↓↓↓
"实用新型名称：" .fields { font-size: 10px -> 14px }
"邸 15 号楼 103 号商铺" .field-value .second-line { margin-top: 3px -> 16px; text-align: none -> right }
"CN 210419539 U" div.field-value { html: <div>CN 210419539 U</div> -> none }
↑↑↑
↓↓↓
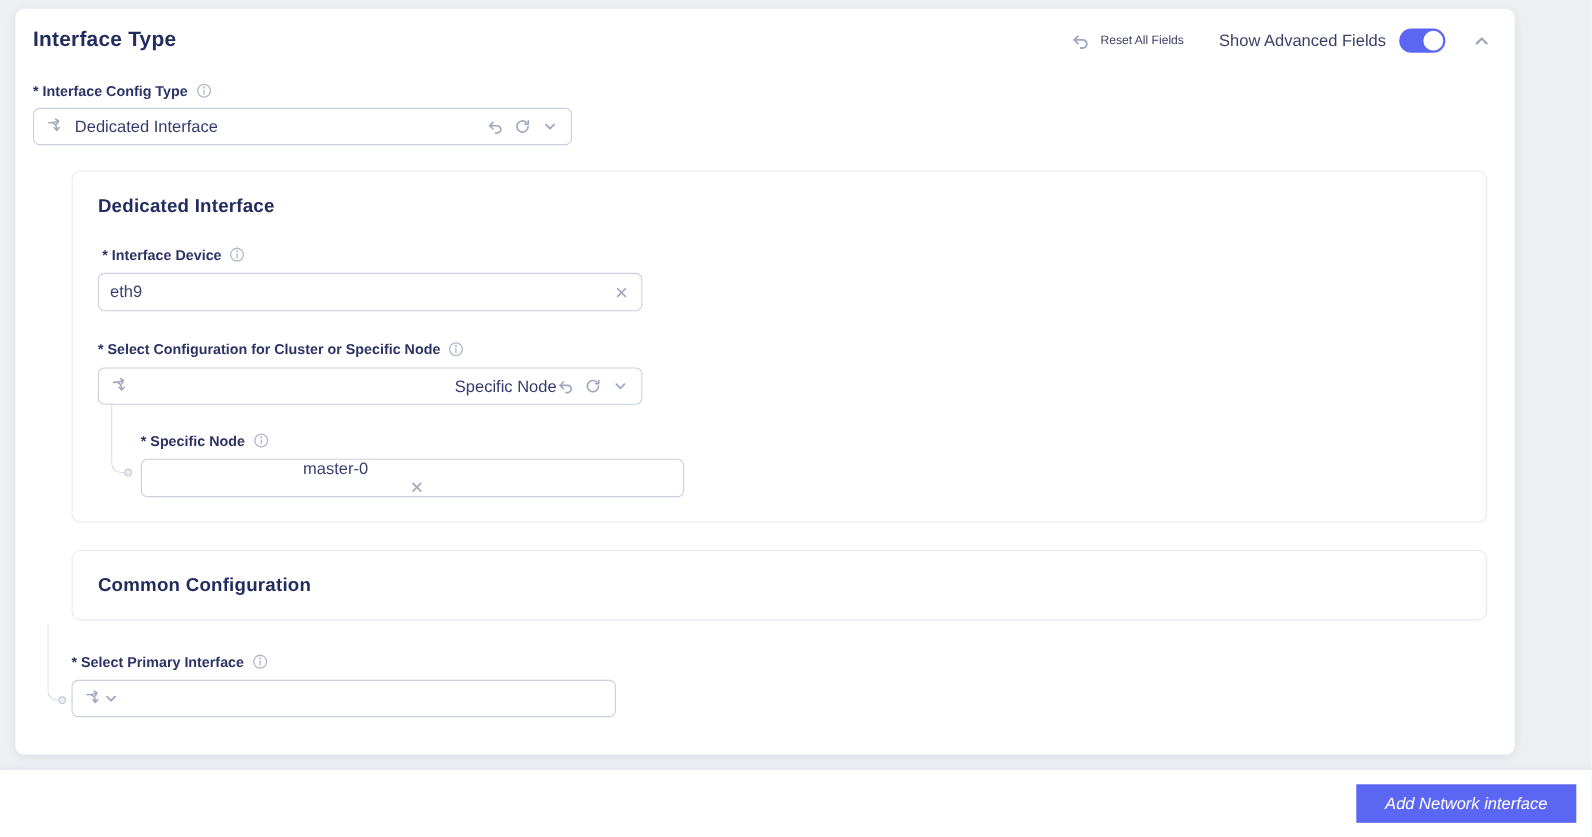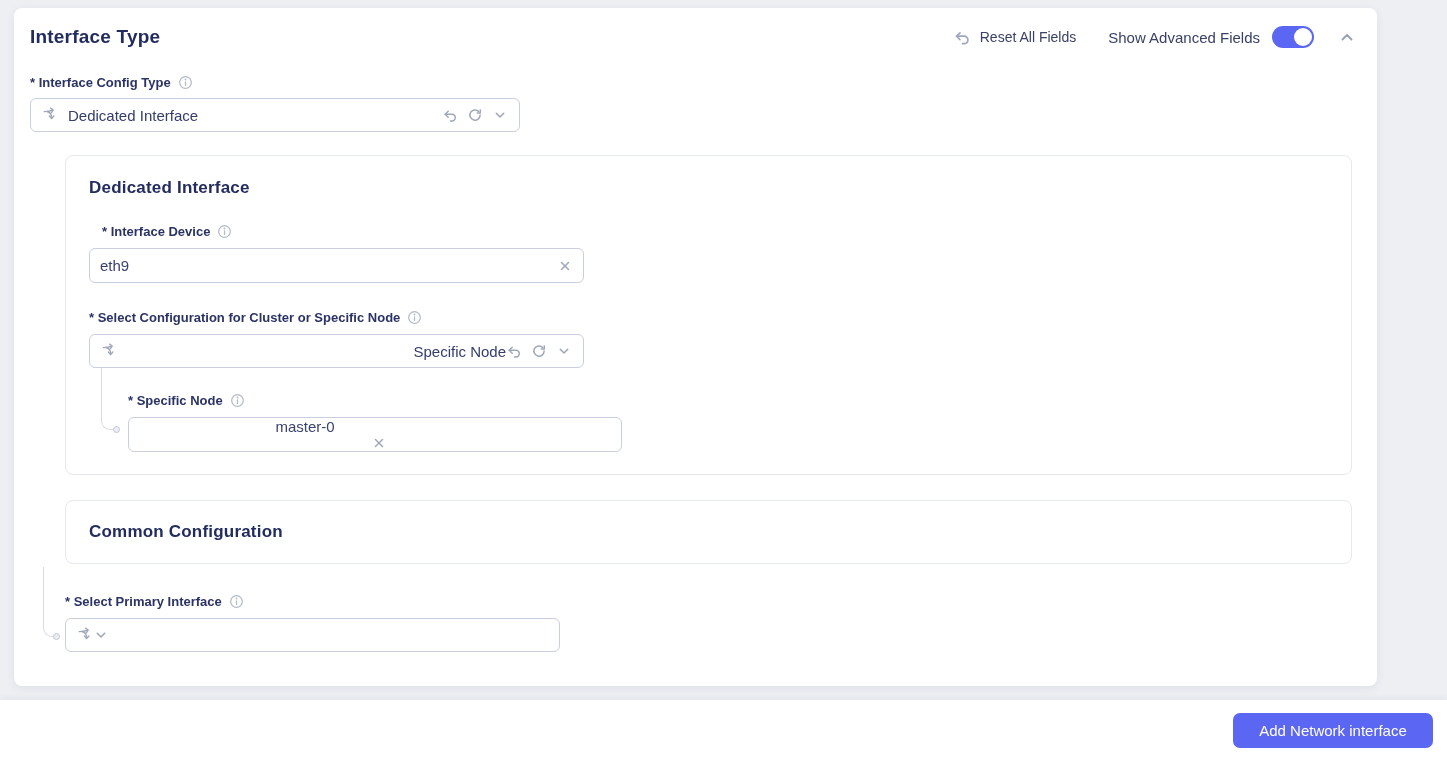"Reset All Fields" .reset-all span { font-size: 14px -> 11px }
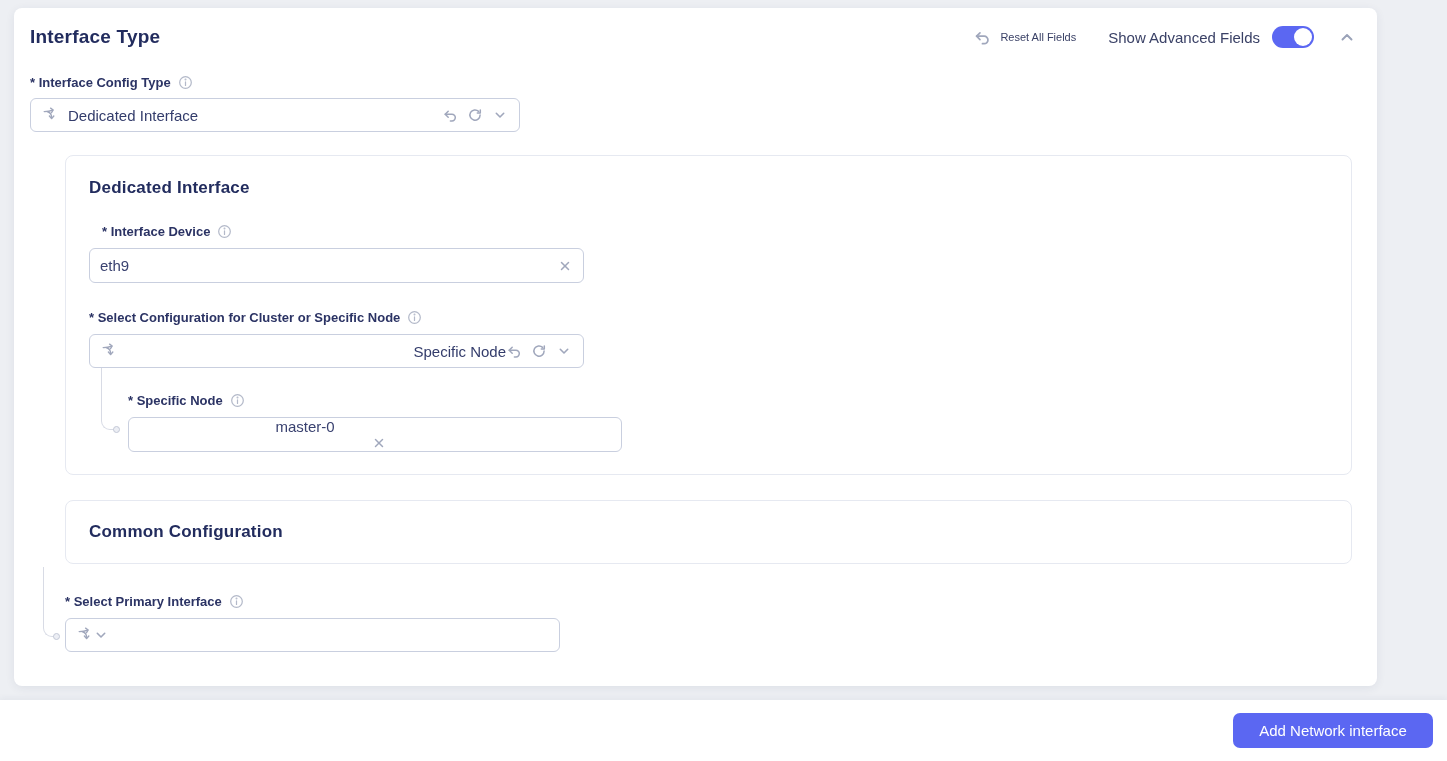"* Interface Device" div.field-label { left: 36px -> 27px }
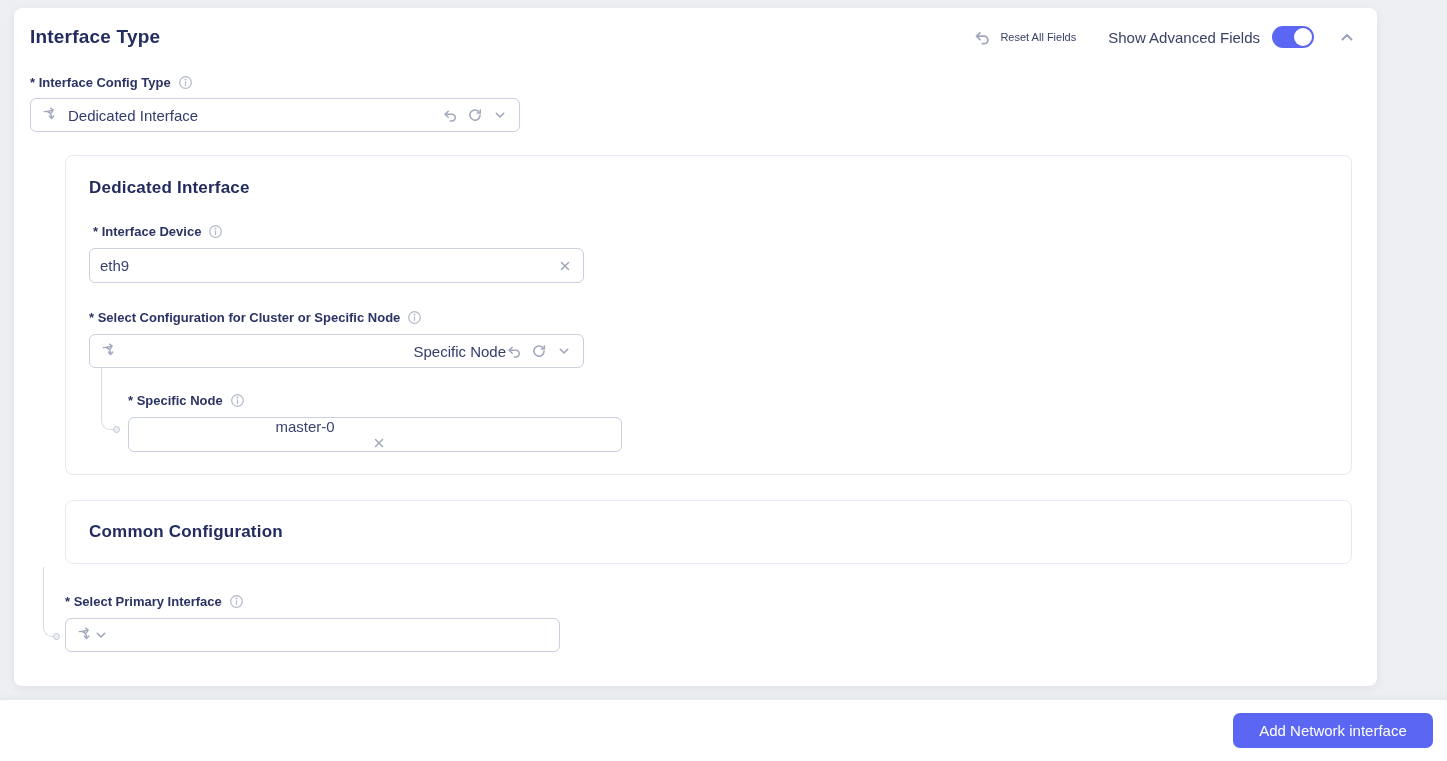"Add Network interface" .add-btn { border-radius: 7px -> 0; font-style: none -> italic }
↑↑↑
*Exercise requirements:* Scan the listing and copy every line where the string "value" shows up.

*Completed task:*
"邸 15 号楼 103 号商铺" .field-value .second-line { margin-top: 3px -> 16px; text-align: none -> right }
"CN 210419539 U" div.field-value { html: <div>CN 210419539 U</div> -> none }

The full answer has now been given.